Are LLMs capable of writing good code?

chknbwl@lemmy.world · 7 months ago

Are LLMs capable of writing good code?

saltesc@lemmy.world · 7 months ago

In my experience, not at all. But sometimes they help with creativity when you hit a wall or challenge you can’t resolve.

They have been trained off internet examples where everyone has a different style/method of coding, like writing style. It’s all very messy and very unreliable. It will be years for LLMs to code “good” and will require a lot of training that isn’t scraping.

Emily (she/her)@lemmy.blahaj.zone · 7 months ago

After a certain point, learning to code (in the context of application development) becomes less about the lines of code themselves and more about structure and design.
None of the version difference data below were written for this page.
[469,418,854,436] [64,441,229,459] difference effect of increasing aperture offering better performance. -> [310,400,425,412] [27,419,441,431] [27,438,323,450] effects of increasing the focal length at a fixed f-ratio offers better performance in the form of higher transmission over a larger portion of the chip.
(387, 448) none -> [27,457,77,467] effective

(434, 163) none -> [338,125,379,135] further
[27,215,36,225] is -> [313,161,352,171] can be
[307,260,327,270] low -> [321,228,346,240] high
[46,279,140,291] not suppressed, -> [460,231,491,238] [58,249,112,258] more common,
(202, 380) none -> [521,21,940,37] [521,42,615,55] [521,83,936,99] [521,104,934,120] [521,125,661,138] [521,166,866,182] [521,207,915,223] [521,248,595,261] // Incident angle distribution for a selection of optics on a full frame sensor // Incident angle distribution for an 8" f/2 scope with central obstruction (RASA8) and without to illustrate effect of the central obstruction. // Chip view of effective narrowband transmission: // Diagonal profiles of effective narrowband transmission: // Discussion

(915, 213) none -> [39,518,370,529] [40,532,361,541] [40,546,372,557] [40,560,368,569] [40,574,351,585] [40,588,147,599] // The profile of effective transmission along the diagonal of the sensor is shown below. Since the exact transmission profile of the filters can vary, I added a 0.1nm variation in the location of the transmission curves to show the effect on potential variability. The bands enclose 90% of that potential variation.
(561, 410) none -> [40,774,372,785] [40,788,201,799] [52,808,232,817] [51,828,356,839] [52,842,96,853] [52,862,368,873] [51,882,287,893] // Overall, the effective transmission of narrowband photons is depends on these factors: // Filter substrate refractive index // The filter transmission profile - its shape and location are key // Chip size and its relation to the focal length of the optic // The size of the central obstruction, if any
In my experience, LLMs can spit out well formatted and reasonably functional short code snippets, with the caveate that it sometimes misunderstands you or if you’re writing ui code, makes very strange decisions (since it has no special/visual reasoning).

Anyone a year or two of practice can write mostly clean code like an LLM. But most codebases are longer than 100 lines long, and your job is to structure that program and introduce patterns to make it maintainable. LLMs can’t do that, and only you can (and you can’t skip learning to code to just get on to architecture and patterns)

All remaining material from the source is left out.